Jika Masih Memiliki Nurani,Lebih Baik BS Mundur Dari Jabatan Ketua Dewan Kesenian Karawang

0

KARAWANG-PEKA-.Berdasarkan usulan kajian Wakil Ketua DPC GMNI Karawang Bidang Pendidikan dan Kebudayaan,kondisi Dewan Kesenian Karawang (DKK) sebetulnya sudah sangat mengkhawatirkan.Hanya saja keadaan ini ditutup-tutupi oleh sejumlah unsur yang berada dibelakang sosok Ketua DKK dan itu sebagai pemantik dari kisruhan yang terjadi di  tubuh organisasi tersebut.Bagaimana tidak,diusia kepengurusan DKK yang bahkan belum genap  1 tahun sejumlah kasus mewarnai karir Ketuanya yang betul-betul menodai nama baik pelaku kesenian,budaya dan bahkan pemerintah daerah Kabupaten Karawang,namun sayangnya sosoknya masih saja dapat melenggang duduk di kursi DKK dibawah naungan Disparbud.(12/2/2017).

Azmi Ketua DPC GMNI Karawang.
"Sebagai Ketua Umum, berdasarkan informasi dari sejumlah sumber, Budi Setiawan  (BS) memiliki catatan buruk perihal keuangan dengan beberapa pihak.Mulai dari pembuatan kostum, para seniman, pemodal, hotel, pengrajin gamelan dan berbagai pihak lain yang kalau disebutkan satu-persatu akan memenuhi halaman ini." ujar Muhammad Azmi Ketua DPC GMNI Karawang.

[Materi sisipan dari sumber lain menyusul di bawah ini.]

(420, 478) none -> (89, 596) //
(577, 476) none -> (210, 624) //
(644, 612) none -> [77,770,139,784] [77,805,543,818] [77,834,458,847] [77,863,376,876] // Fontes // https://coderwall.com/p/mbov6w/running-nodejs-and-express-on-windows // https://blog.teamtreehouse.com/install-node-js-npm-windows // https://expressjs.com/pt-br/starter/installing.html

Kemudian ungkapnya,permasalahan yang seharusnya menjadi urusan pribadi,ternyata melebar menjadi permasalahan organisasi.Ketidakmampuan BS dalam menjalankan organisasi, ditambah dengan sikap buruknya membuat nama kesenian dan kebudayaan Karawang menjadi ikut buruk.Parahnya,tegas Azmi,GMNI pun menerima informasi terkait keberanian BS mengambil hak orang lain,tidak tanggung-tanggung dirinya berani untuk markup dana kostum untuk acara roadshow Bupati dalam helatan budaya, sehingga panitia kelimpungan mencari gantinya,tuding Ketua DPC GMNI Karawang.

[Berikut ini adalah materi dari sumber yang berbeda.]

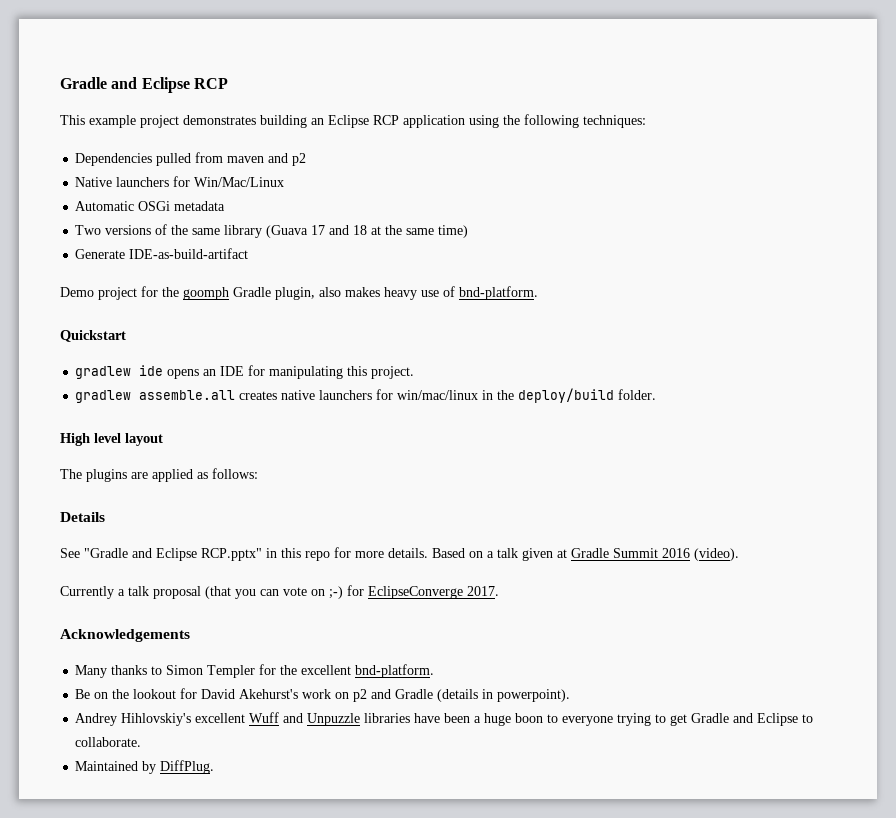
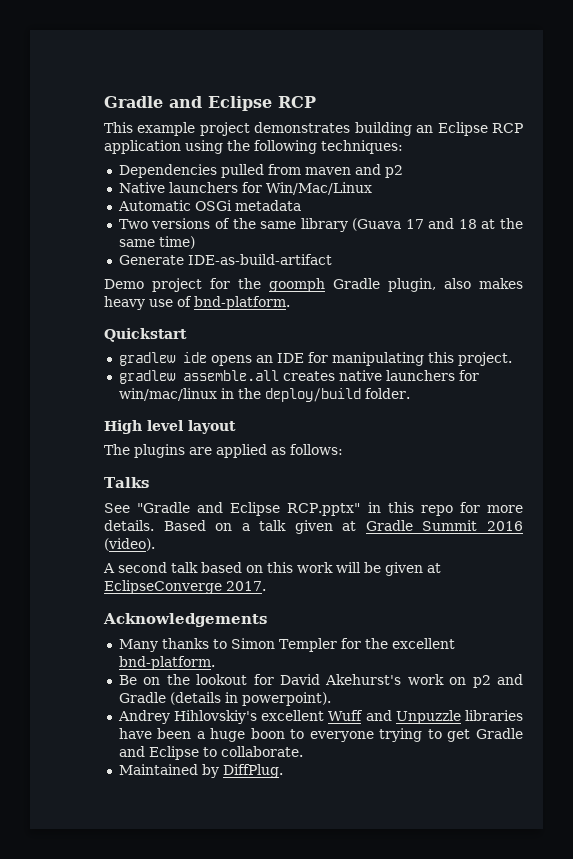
[60,512,105,522] Details -> [104,477,149,488] Talks
[60,585,364,599] Currently a talk proposal (that you can vote on ;-) for -> [103,562,441,576] A second talk based on this work will be given at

"Anehnya pihak Disparbud masih mempertahankan yang bersangkutan, tidak ada keputusan yang tegas dari pihak Kepala Dinas maupun jajarannya. Padahal secara finansial dan nama baik, Disparbud Karawang sudah sangat dirugikan. Ada apa ini? Mungkinkah dari sekian panjang daftar penyelewengan BS, Disparbud terlibat,entahlah. Atau karena dia memiliki kedekatan dengan Bupati, sehingga pihak Disparbud merasa segan untuk menindaknya secara tegas? "beber Azmi.

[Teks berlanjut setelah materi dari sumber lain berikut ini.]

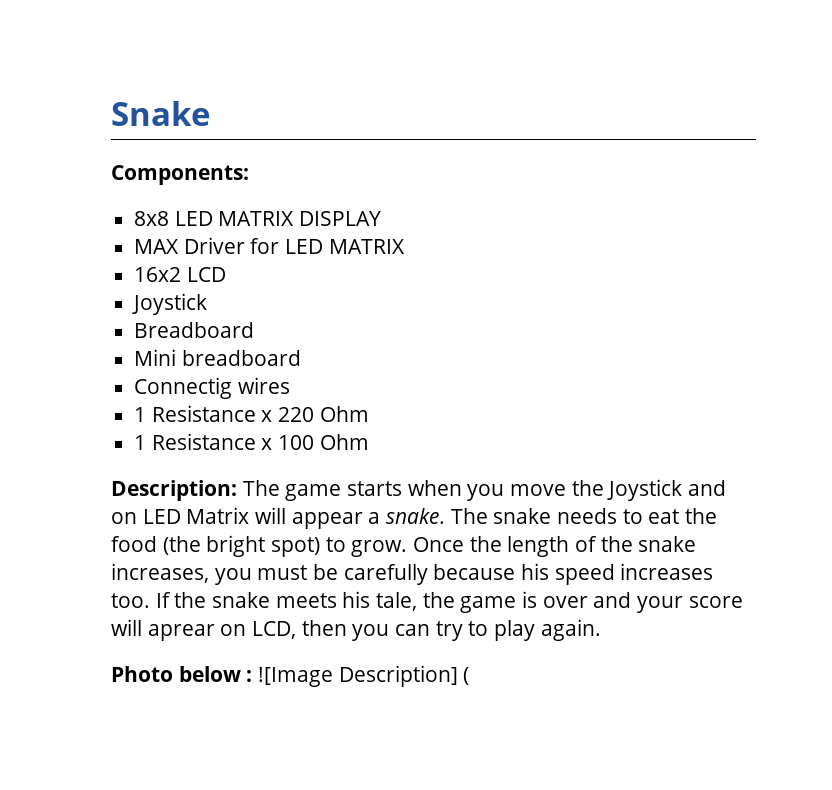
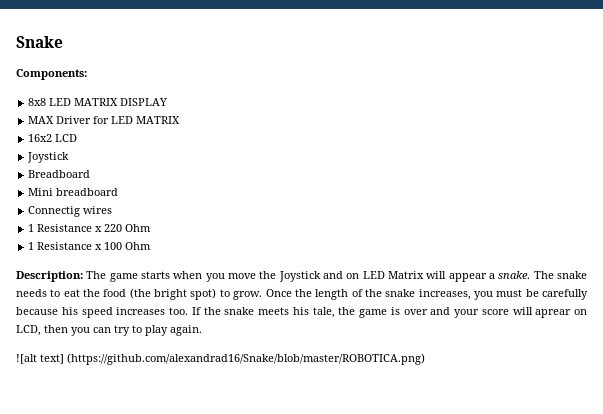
[111,665,470,687] Photo below : ![Image Description] ( -> [16,353,425,365] ![alt text] (https://github.com/alexandrad16/Snake/blob/master/ROBOTICA.png)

Ketua DPC GMNI Karawang menyebutkan,lalu tindakan seperti apa yang seharusnya dipebuat?,jika BS masih memiliki nurani,seharusnya dia sadar akan kekurangannya lalu legowo dan segera mengundurkan diri. Atau Disparbud secara tegas mengintruksikan kepada pengurus DKK dan PKC untuk membuat keterangan mosi tidak percaya dan segera mencopot Budi Setiawan dari Ketua umum DKK atau segeralah fasilitasi pengurus DKK dan PKC untuk melakukan MUSDALUB.Jika keadaan ini dibiarkan berlarut-larut,bagaimana nasib kesenian di Karawang?.DKK yang notabene adalah induk organisasi seni di Karawang saja sudah sedemikan kacaunya,apalagi keseniannya.Kalau memang pihak Disparbud tidak mampu melakukan kebijakan ini, lebih baik serahkan pada Bupati.Jika Bupati tidak melakukan tindakan tegas karena kedekatan, artinya Bupati tidak menyayangi masyarakat seni di Karawang.Sudah banyak pihak yang dirugikan,sudah seharusnya diambil tindakan tegas. Jangan karena BS setitik rusak DKK Se-Karawang.


"Sekali lagi saya tegaskan, sikap BS sudah mencoreng nama baik Karawang,khususnya dalam konteks kebudayaan,kesenian.Bayangkan bagaimana tokoh seniman dan budayawan yang rill bekerja untuk melestarikan kesenian dan kebudayaan justru tidak mendapat apa-apa, sedangkan BS yang jelas bertindak tidak beres seolah dilindung,"Pungaks Azmi.#rlis.